BBC Gloats: 'Foreclosure Wave Sweeps America'

November 5, 2007 (LPAC)--With the above headline, and under the byline of Steve Schifferes, "BBC economics reporter, Cleveland, Ohio," the BBC fairly gloats about the financial crisis in the United States, focussing on housing foreclosures. "A wave of foreclosures and evictions," says the lead sentence, "is about to sweep the United States in the wake of the sub-prime mortgage lending crisis."

Mixing cause and effect, the reporter then says, "This could destabilize the U.S. housing market and may also lead to further turmoil in financial institutions, who collectively own $1 trillion (480.6 billion pounds) worth of sub-prime debt."

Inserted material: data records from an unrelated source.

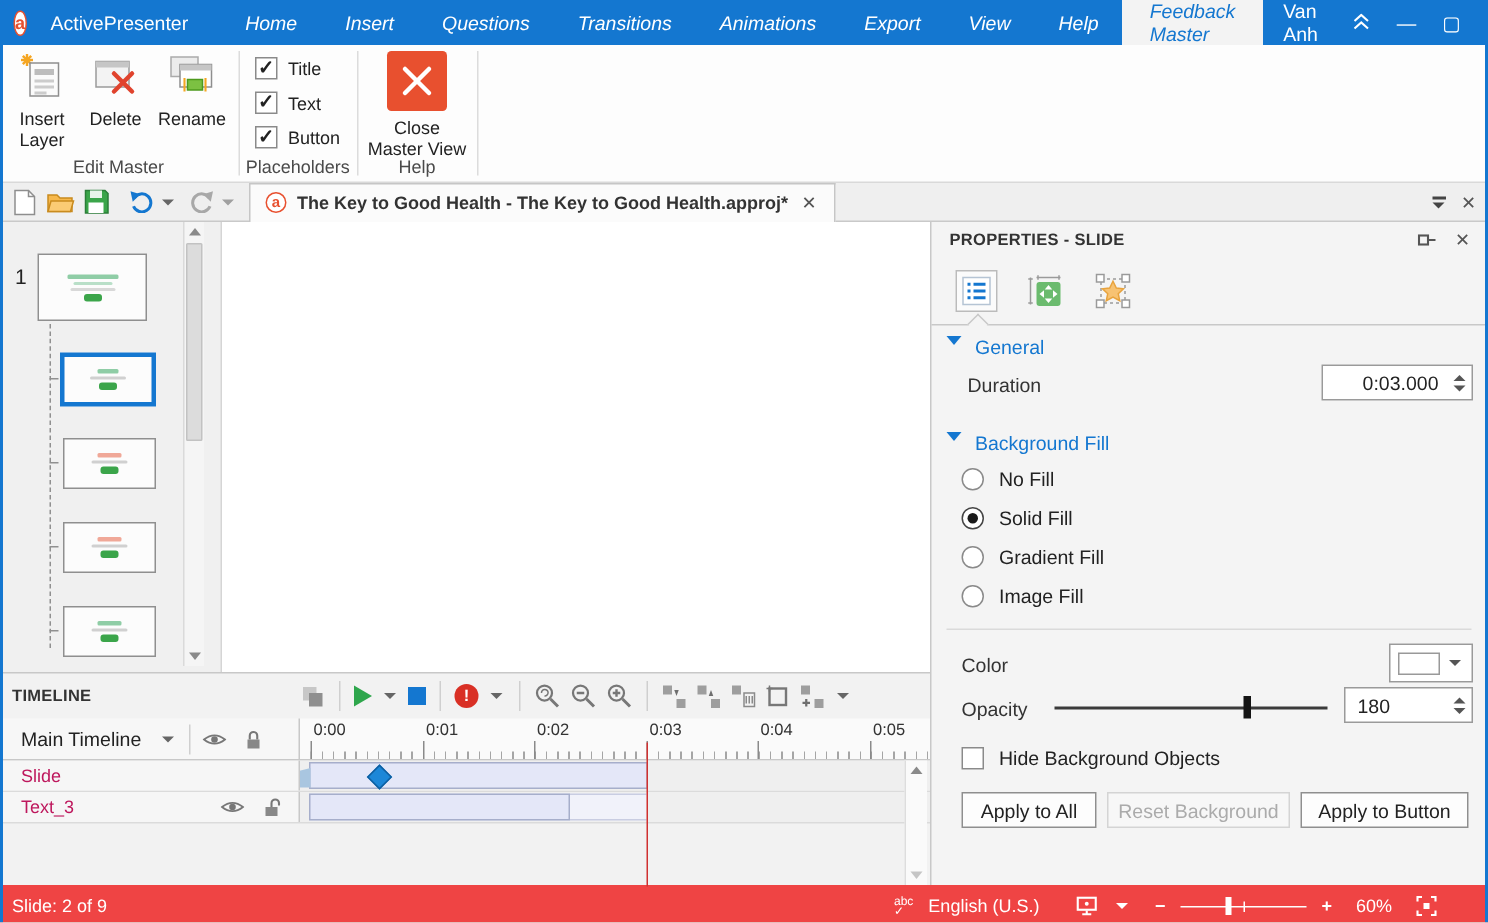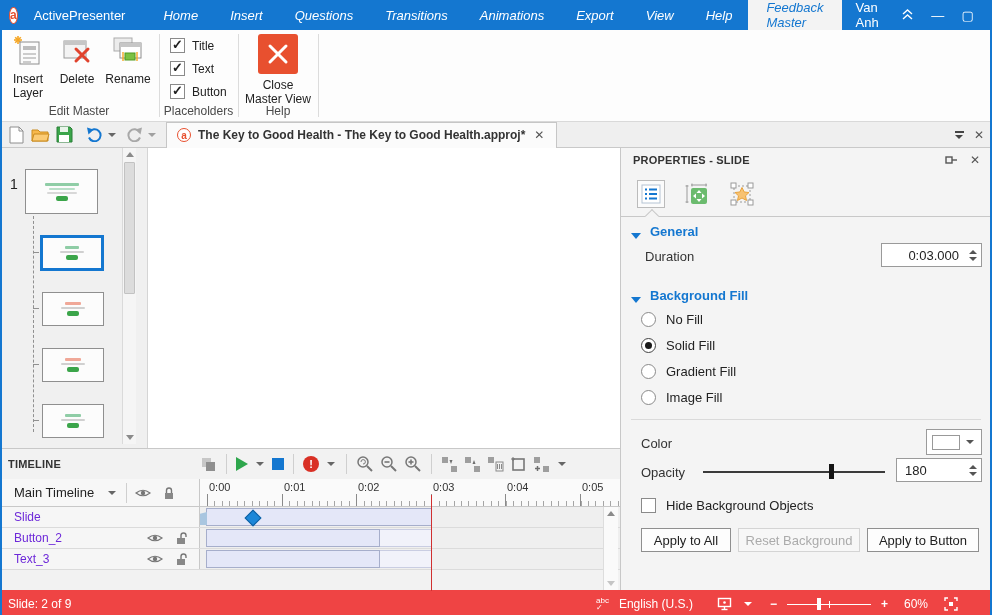"General" .sect-hdr { align-items: flex-end -> flex-start; font-weight: bold -> normal }
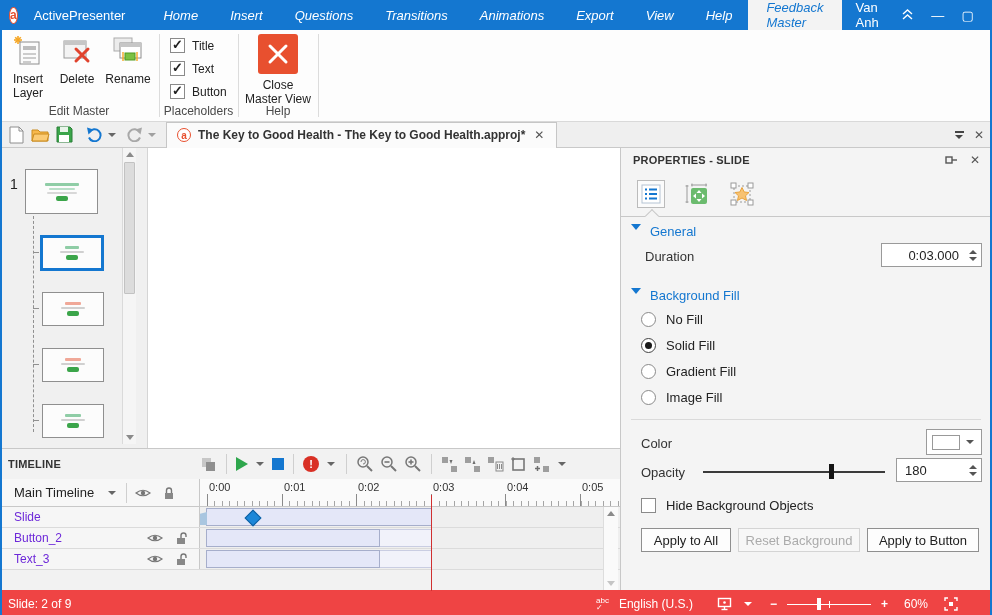"Slide" .tl-row-label { color: #6d28d9 -> #be185d }
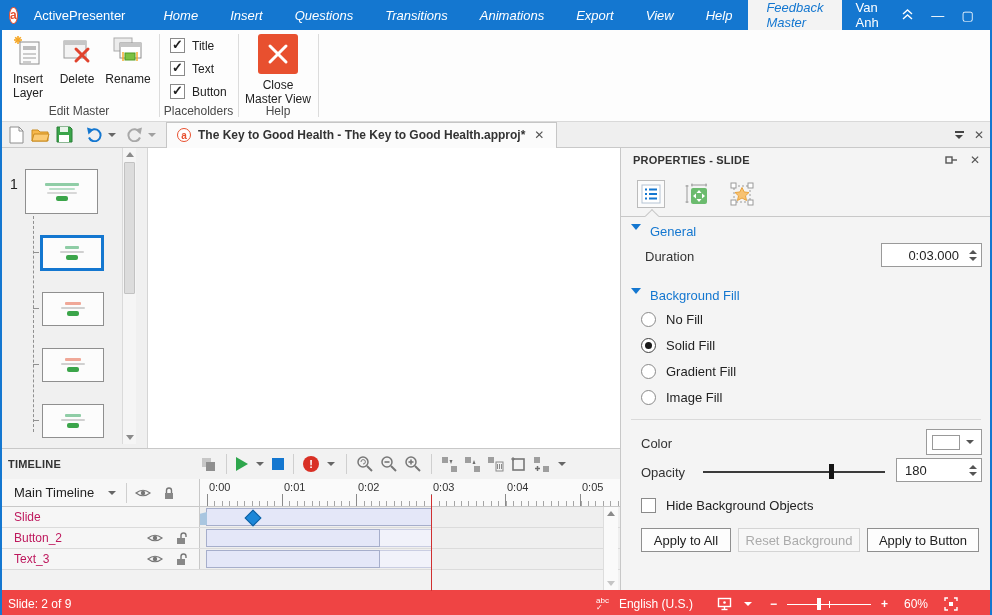"Button_2" div.tl-row { html: <div> <div> <div></div> <div></div> </div> <div> <span>Button_2</span> <span> <svg> <path></path> <circle></circle> </svg> <svg> <path></path> <rect></rect> </svg> </span> </div> </div> -> none }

The article notes that one in ten homes in Cleveland now is vacant; that Deutsche Bank Trust, acting on behalf of mortgage -owning investment pools, is the company making the most foreclosures in the city; that one in eight of all owner/occupiers in Cleveland will face eviction this year; and that there have already been 1.7 million foreclosure proceedings in the country so far this year.

Then, after citing these and other statistics, the reporter hauls out a quote that fits to a tee the British feudal outlook. "There is a natural level of foreclosures that goes on in an economy in good times and bad...it's part of the nature of how our economy works." The words of Robert Steel, the current U.S. Treasury Under Secretary for Domestic Finance.